Icons and saboteurs. Lena Avaliani, 65, came to the faith thanks to Fr. Men’. Today, she lives in the northern outskirts of Moscow with her daughter, a nephew, and a cat that chews up everything it finds (that saboteur!). She met the Movement in 1992 and lives it there, in her sickbed, since she had a stroke nine years ago. “Some friends come to see me every week,” she told us when we went to visit her in her room, decorated with an icon and with a photo of Fr. Giussani. “We read School of Community together or an article in Traces. If it had not been for the Movement, in this situation…” She still remembers the meeting of the charitable organization Caritas (“I was running a kind of pharmaceutical bank”) during which she met Jean, who had just arrived from Belgium to set up the Spirit Bookshop.
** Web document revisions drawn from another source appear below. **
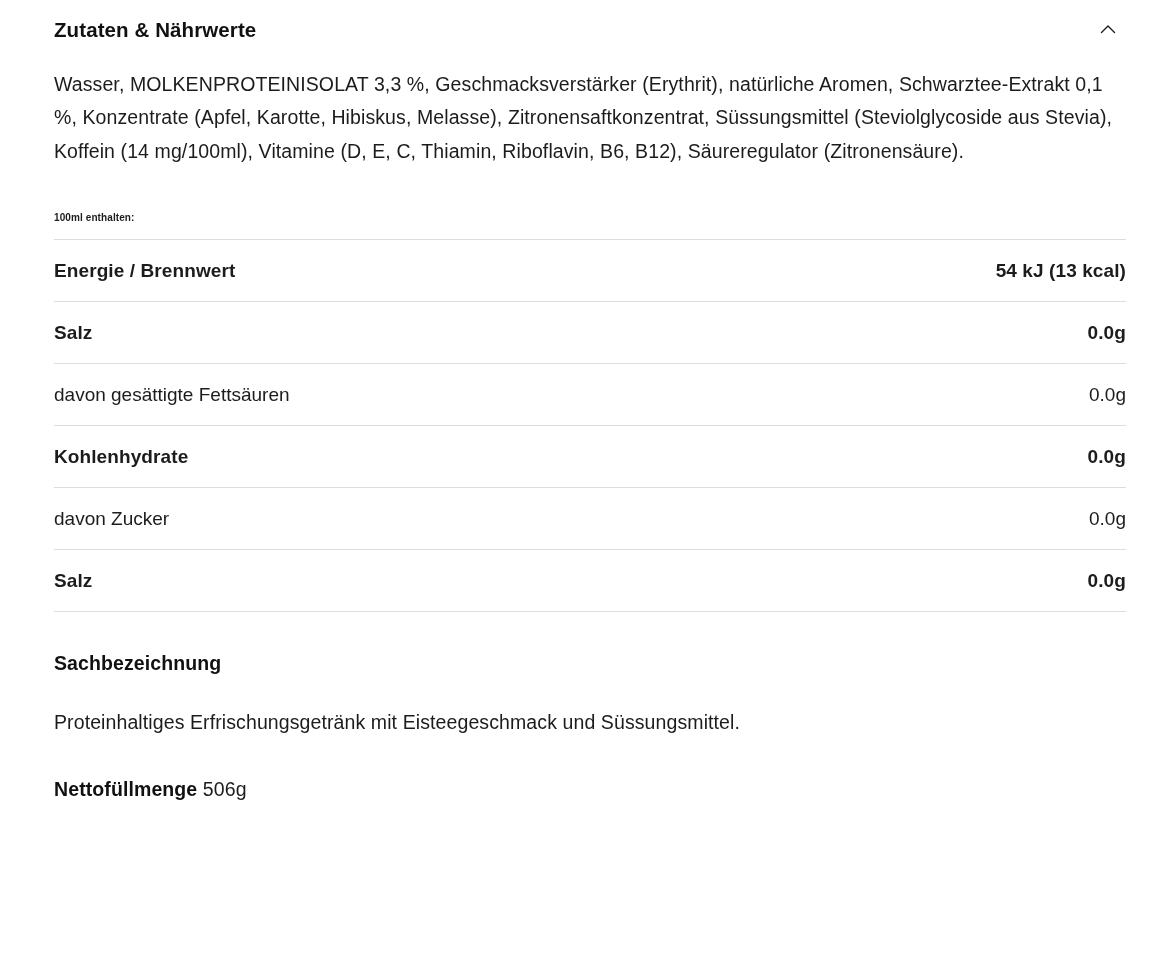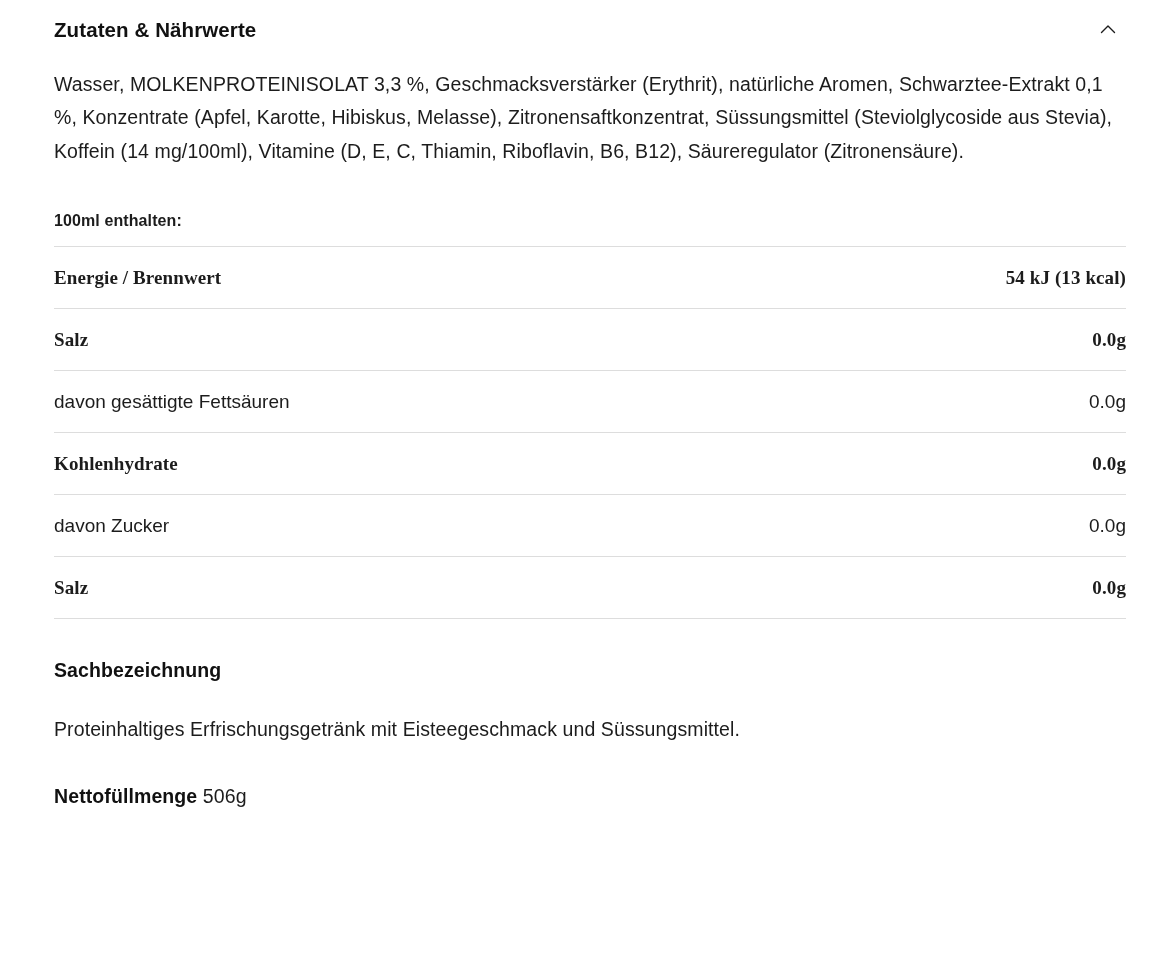--- a/index.html
+++ b/index.html
@@ -57,7 +57,7 @@
   
   .per-note {
     margin-top: 44px;
-    font-size: 16px;
+    font-size: 10px;
     font-weight: bold;
     color: #1c1c1c;
     letter-spacing: 0.1px;

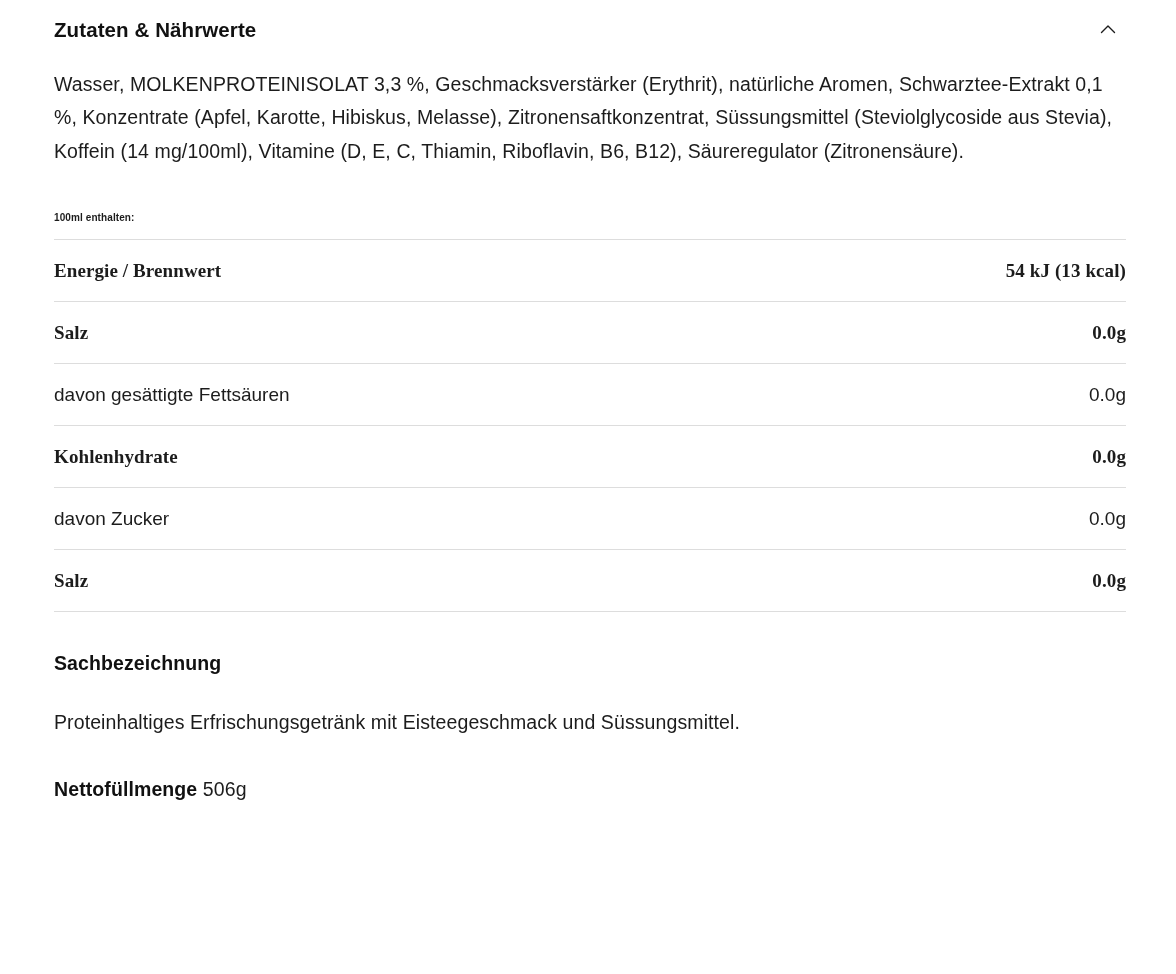--- a/index.html
+++ b/index.html
@@ -88,7 +88,6 @@
   .row-strong td {
     font-weight: bold;
     letter-spacing: 0.1px;
-    font-family: Liberation Serif, serif;
   }
   .row-light td {
     font-weight: normal;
He told her about Communion and Liberation. “After the death of Fr. Men’, I prayed every day for a close companionship. I understood that Christ was coming towards me right there, where I was. I was and am Orthodox, but I cannot leave this place.” These days, a lot of people look for her to ask for her prayers or simply to tell her of their difficulties. “It’s strange to me to be useful to people, being what I am. I cannot help telling everyone who comes to see me how full my life is!”